-- Material for the task follows --

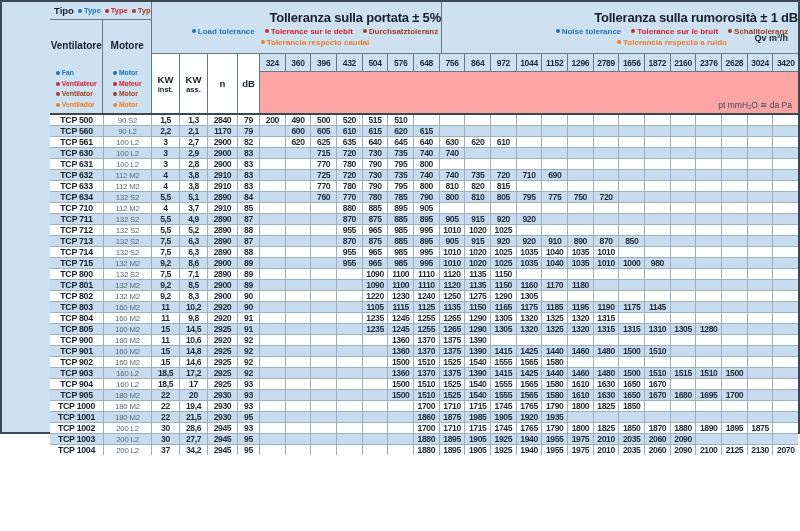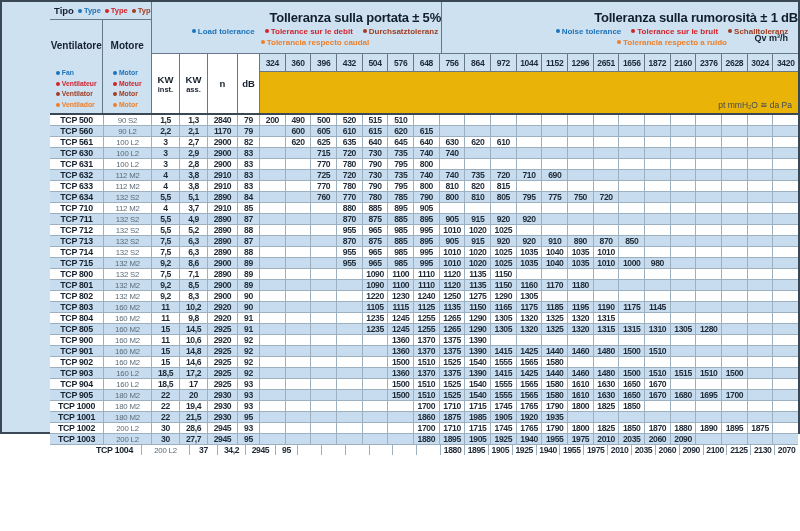--- a/index.html
+++ b/index.html
@@ -33,27 +33,27 @@
   .qv-label { position:absolute; right:10px; bottom:10px; font-size:9px; font-weight:bold; color:#16212e; }
 
   .subhdr { flex:1; display:flex; }
   .col-head { background:#ffffff; border-right:1px solid #64788a; display:flex; flex-direction:column; align-items:center; justify-content:center; color:#16212e; }
   .col-head .l1 { font-size:9.5px; font-weight:bold; line-height:11px; }
   .col-head .l2 { font-size:7.5px; font-weight:bold; line-height:9px; }
   .flow-area { flex:1; display:flex; flex-direction:column; }
   .flow-heads { height:18px; flex:none; display:flex; border-bottom:1px solid #64788a; }
   .flow-head-cell { flex:1 1 0; border-right:1px solid #64788a; display:flex; align-items:center; justify-content:center; font-size:8.5px; font-weight:bold; color:#1d2937; letter-spacing:-0.3px; }
   .flow-head-cell:last-child { border-right:none; }
-  .pt-strip { flex:1; background:#eab308; position:relative; }
+  .pt-strip { flex:1; background:#fca5a5; position:relative; }
   .pt-label { position:absolute; right:6px; bottom:3px; font-size:8.5px; color:#3e4c5a; }
 
   
   .tbody { flex:1; display:flex; flex-direction:column; background:#ffffff; }
   .trow { flex:1; display:flex; border-bottom:1px solid #9db0c0; background:#ffffff; }
-  .trow:last-child { border-bottom:none;margin-left:38px; }
+  .trow:last-child { border-bottom:none; }
   .trow.stripe { background:#c7ddef; }
   .tcell { border-right:1px solid #9db0c0; display:flex; align-items:center; justify-content:center; overflow:hidden; }
   .c-fan { width:54px; flex:none; }
   .c-motor { width:48px; flex:none; }
   .c-kw { width:28px; flex:none; }
   .c-n { width:30px; flex:none; }
   .c-db { width:22px; flex:none; }
   .fcell { flex:1 1 0; }
   .fcell:last-child { border-right:none; }
   .fan { font-size:8.8px; font-weight:bold; color:#16212e; letter-spacing:-0.3px; }
@@ -200,21 +200,21 @@
               <div class="flow-head-cell">432</div>
               <div class="flow-head-cell">504</div>
               <div class="flow-head-cell">576</div>
               <div class="flow-head-cell">648</div>
               <div class="flow-head-cell">756</div>
               <div class="flow-head-cell">864</div>
               <div class="flow-head-cell">972</div>
               <div class="flow-head-cell">1044</div>
               <div class="flow-head-cell">1152</div>
               <div class="flow-head-cell">1296</div>
-              <div class="flow-head-cell">2651</div>
+              <div class="flow-head-cell">2789</div>
               <div class="flow-head-cell">1656</div>
               <div class="flow-head-cell">1872</div>
               <div class="flow-head-cell">2160</div>
               <div class="flow-head-cell">2376</div>
               <div class="flow-head-cell">2628</div>
               <div class="flow-head-cell">3024</div>
               <div class="flow-head-cell">3420</div>
             </div>
           <div class="pt-strip">
             <span class="pt-label">pt mmH₂O ≅ da Pa</span>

-- Material for the task concluded --

Exercise objective:
Using the data above, reproduce exactly the lines between those holding "background:#ffffff; border-right:1px solid" and "font-size:7.5px; font-weight:bold; line-height:9px;", inclusive, and no others.

Task result:
   .col-head { background:#ffffff; border-right:1px solid #64788a; display:flex; flex-direction:column; align-items:center; justify-content:center; color:#16212e; }
   .col-head .l1 { font-size:9.5px; font-weight:bold; line-height:11px; }
   .col-head .l2 { font-size:7.5px; font-weight:bold; line-height:9px; }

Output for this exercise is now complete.